A few weeks ago, Elisabeth Ellington wrote a great post that made a lot of us start thinking.  Her post, A Started Kit for Teachers New to Nonfiction, put together a list of inspiring nonfiction titles that could be used with a wide variety of students.  I loved what she wrote here:

"What does a starter kit need? Representative titles that show the range and diversity of this genre. Books to read independently. Books to read together. Funny books. Serious books. A range of illustration styles. Books to teach writing. Books to teach research. Most of all, books to invite wonder and much more #booklove."

Of course, that started off a chain reaction.  Immediately Carrie Gelson was on board.  Here is her thoughtful post.  

After a little bit of time, I've put my list together.  I organized it by the types of books I would want to have at my fingertips.  This list doesn't cover topics.  I'm not sure any starter list could properly do that.  But I could use this list for all kinds of mentor text reasons. 

I would include this book to show text organization:

Baseball Is . . .
Baseball Is.... by Louise Borden
This book took my breath away the first time I read it.  It made me excited.  It made me want to write.  Maybe not about baseball, but another topic I know a lot about.  And that's what a good mentor text will do.

I would include this book to have one poetry collection:

Changes: A Child's First Poetry Collection: A Child's First Poetry Collection
Changes: A Child's First Poetry Collection by Charlotte Zolotow
The poems are fun, beautiful, thoughtful.  They brought me back to my childhood.  They are organized well.  I could go through this collection and find a reason to celebrate all of them.

I would include this book to show Narrative Nonfiction Writing:

Wild Ideas: Let Nature Inspire Your Thinking
Wild Ideas by Elin Kelsey
Loved this book the minute I read it.  Perfect to show how to write in a narrative format, this time in free verse poetic form, but have each page teach you something.

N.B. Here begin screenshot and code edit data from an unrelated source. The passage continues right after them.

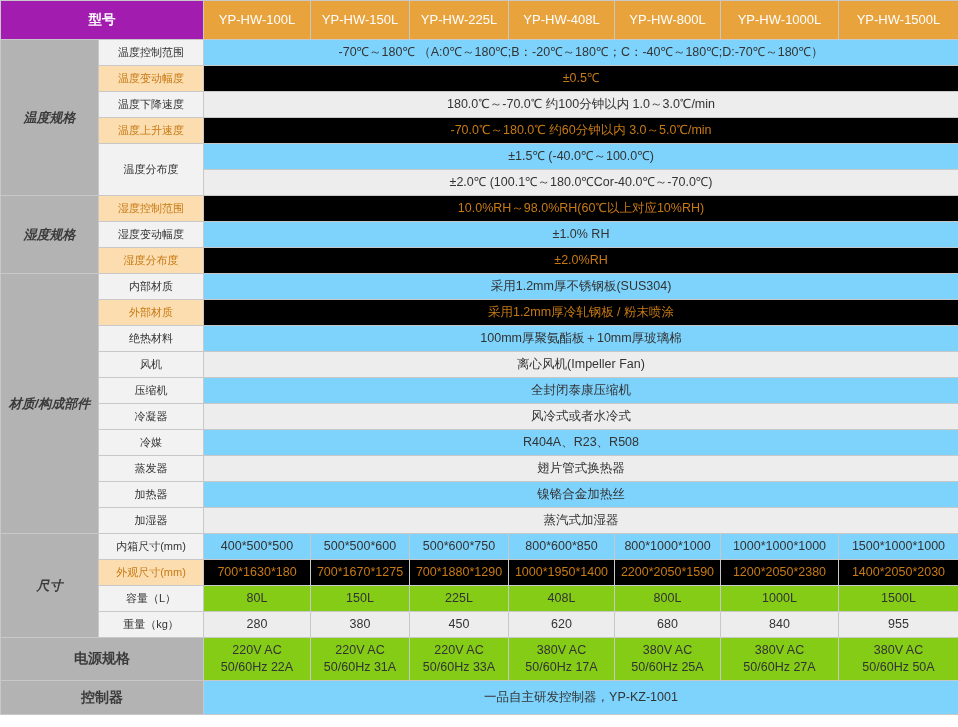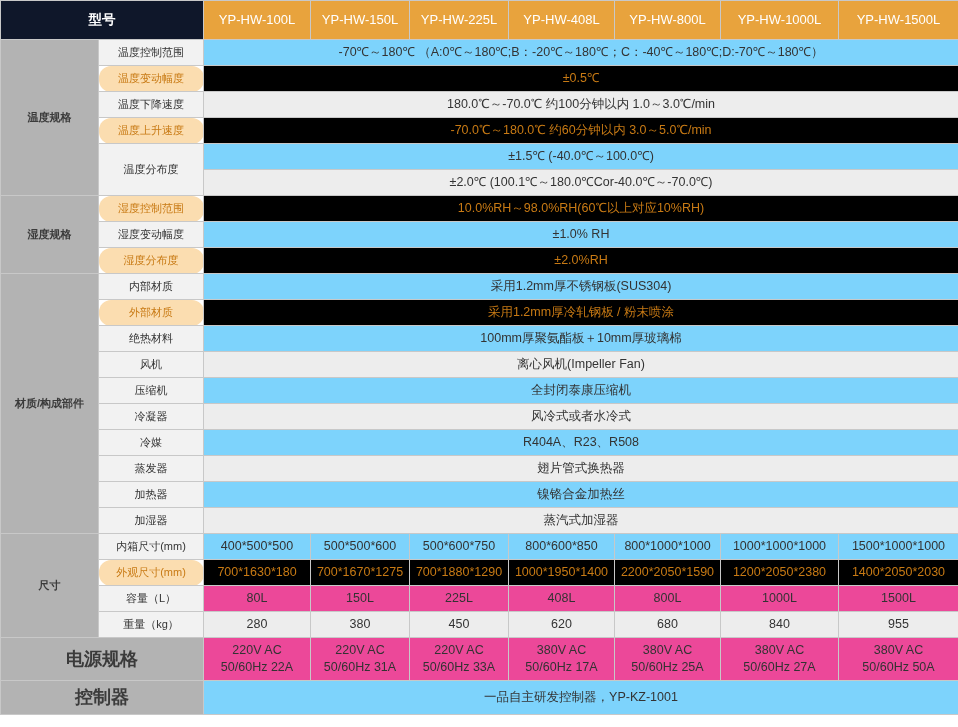--- a/index.html
+++ b/index.html
@@ -19,74 +19,74 @@
   }
   #spec-table td, #spec-table th {
     border: 1px solid #c8c8c8;
     text-align: center;
     vertical-align: middle;
     padding: 4px 2px;
     line-height: 1.35;
   }
   
   .hdr-model {
-    background: #0f172a;
+    background: #a21caf;
     color: #ffffff;
     font-weight: bold;
     font-size: 13.5px;
     height: 30px;
   }
   .hdr-col {
     background: #e8a33d;
     color: #ffffff;
     font-weight: normal;
     font-size: 13px;
     height: 30px;
   }
   
   .group-cell {
     background: #b3b3b3;
     color: #3b3b3b;
     font-weight: bold;
-    font-size: 11px;
+    font-size: 13px;
+    font-style: italic;
   }
   
   .label-cell {
     background: #f2f2f2;
     color: #333;
     font-size: 11px;
   }
   .label-cell.hl {
     background: #fbddb0;
     color: #c87a14;
-    border-radius: 12px;
   }
   
   .val {
     background: #7dd3fc;
     color: #333;
   }
   .val.alt {
     background: #ededed;
   }
   .val.hl {
     background: #000000;
     color: #c87a14;
   }
   .val.white {
-    background: #ec4899;
+    background: #84cc16;
   }
   .row-h {
     height: 26px;
   }
   .footer-label {
     background: #b3b3b3;
     color: #3b3b3b;
     font-weight: bold;
-    font-size: 18px;
+    font-size: 14px;
   }
   .two-line span {
     display: block;
   }
 </style>
 </head>
 <body>
 
 <table id="spec-table">
   <colgroup>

I would include these books to show how end pages contain nonfiction writing:

Water Is Water: A Book About the Water Cycle
Water is Water by Miranda Paul
If the book didn't have any end pages, you could still use the beautiful words and illustrations to teach the water cycle.  But add the end pages in where it shows not only more information about the water cycle, but more information about water and the importance of it to all the Earth's living things, you have a winner of a book here!  And Jason Chin's illustrations... lovely.

Water Can Be...       A Rock Can Be . . .
Water Can Be/A Rock Can Be by Laura Purdie Salas
These books are so beautiful.  I love the way Salas crafts her writing to teach and be lyrical at the same time.  You could spend hours talking about the teaching points at the back of the book and then going back to the page with the words and illustrations.  Violeta Dabija's illustrations are simply gorgeous.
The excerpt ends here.